Solving Doublets in Python

July 11, 2015

This is a follow-up to an article I wrote a few years ago on Solving Doublets in Mathematica.

Doublets are a type of word puzzle invented by Lewis Carroll (author of “Alice in Wonderland”). The goal is to change one word into another by adding, removing, or changing one letter at a time. The tricky part is that each intermediate step must also be a valid word. For more information see this Wikipedia article on word ladders. Here’s an example from that page:

COLD → CORD → CARD → WARD → WARM

If we think of words as vertices in a graph then two words are connected by an edge if they differ by exactly one character. Once we have a graph of connected words we can use a shortest path algorithm to solve for doublets. We’ll solve this in Python 2.7 using the NetworkX graph library. I highly recommend using the Anaconda Python distribution which includes NetworkX and many other useful packages for data science.

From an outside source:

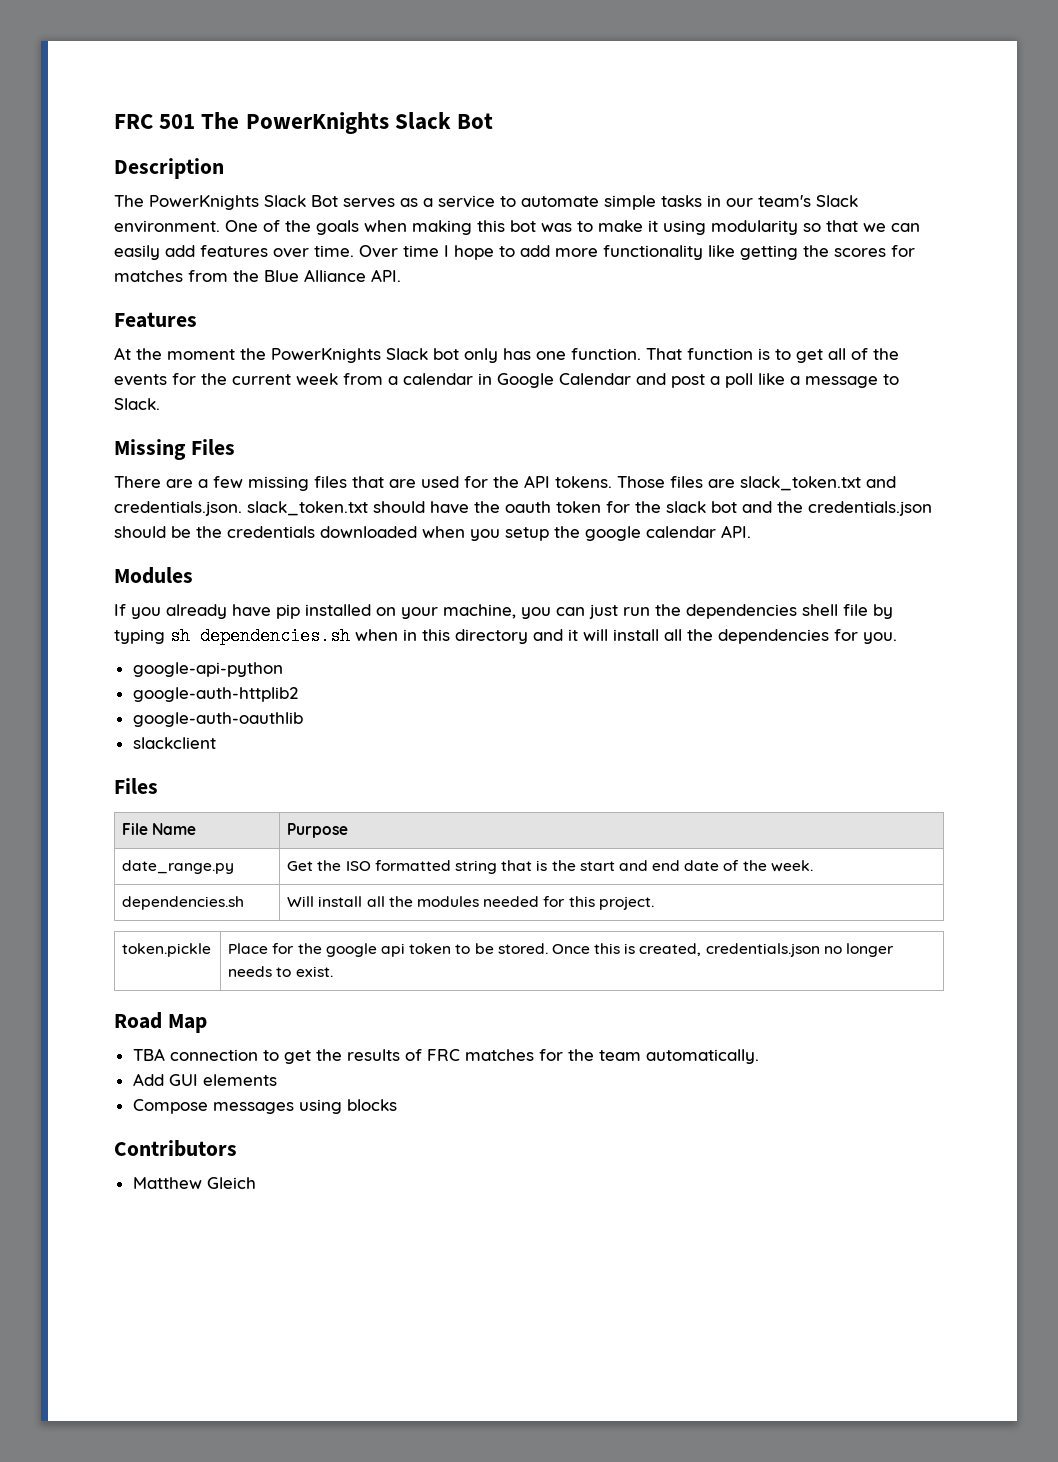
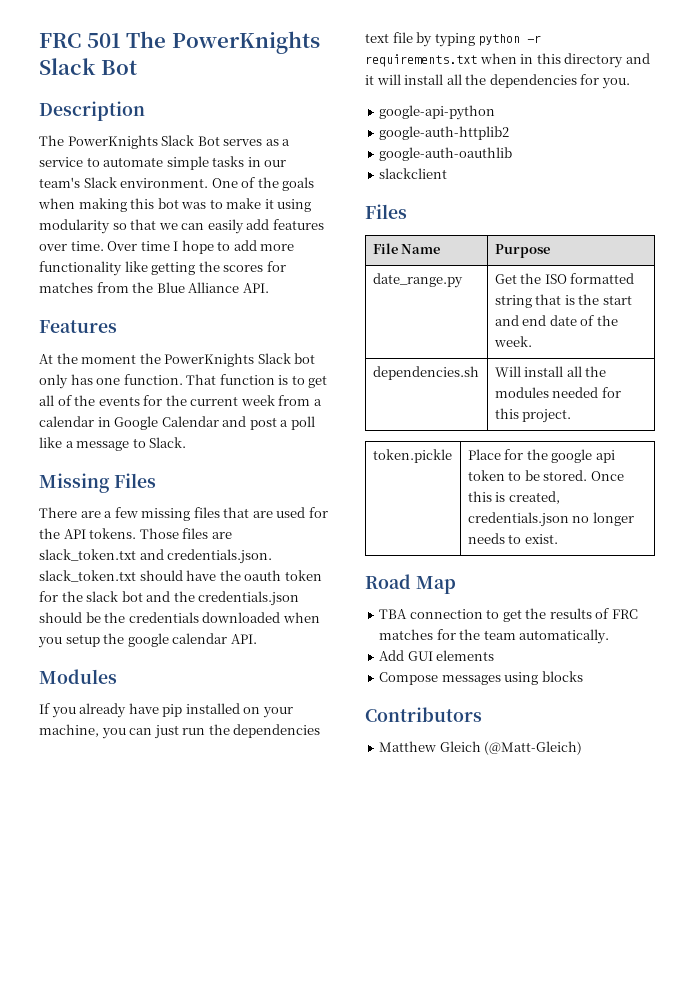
[802,604,838,616] shell -> [365,33,389,43] text
[170,627,350,645] sh dependencies.sh -> [478,34,542,46] [365,54,477,67] python -r requirements.txt
(256, 1183) none -> [484,741,583,755] (@Matt-Gleich)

First let’s import the packages we’ll need and define a function differ_by_one that returns True if two words differ by exactly one character and False otherwise. Note that we could simply check that the Levenshtein distance between the two words equals 1 but that algorithm is overkill for what we need here and runs much more slowly than the custom function below.

import re
import itertools
import urllib2
import networkx

def differ_by_one(word1, word2):
    # Make sure word1 is shorter or equal in length to word2
    if len(word2) < len(word1):
        word1, word2 = word2, word1
    if len(word2) - len(word1) > 1:
        # Words differ in length by 2 or more characters so return False
        return False
    elif len(word1) == len(word2):
        # Words are same length so check how many characters are different
        # and return True if exactly one
        n_chars_diff = sum(c1 != c2 for c1, c2 in zip(word1, word2))
        return n_chars_diff == 1
    else:
        # word2 is guaranteed to be one character longer than word1.
        # Chop out one character at a time from word2 and compare to word1.
        for i in range(len(word2)):
            word2_shortened = word2[:i] + word2[i + 1:]
            if word1 == word2_shortened:
                return True
        return False

Now let’s get a list of 5-letter words and compute which ones are connected to each other. If two words are connected we’ll add them to our graph.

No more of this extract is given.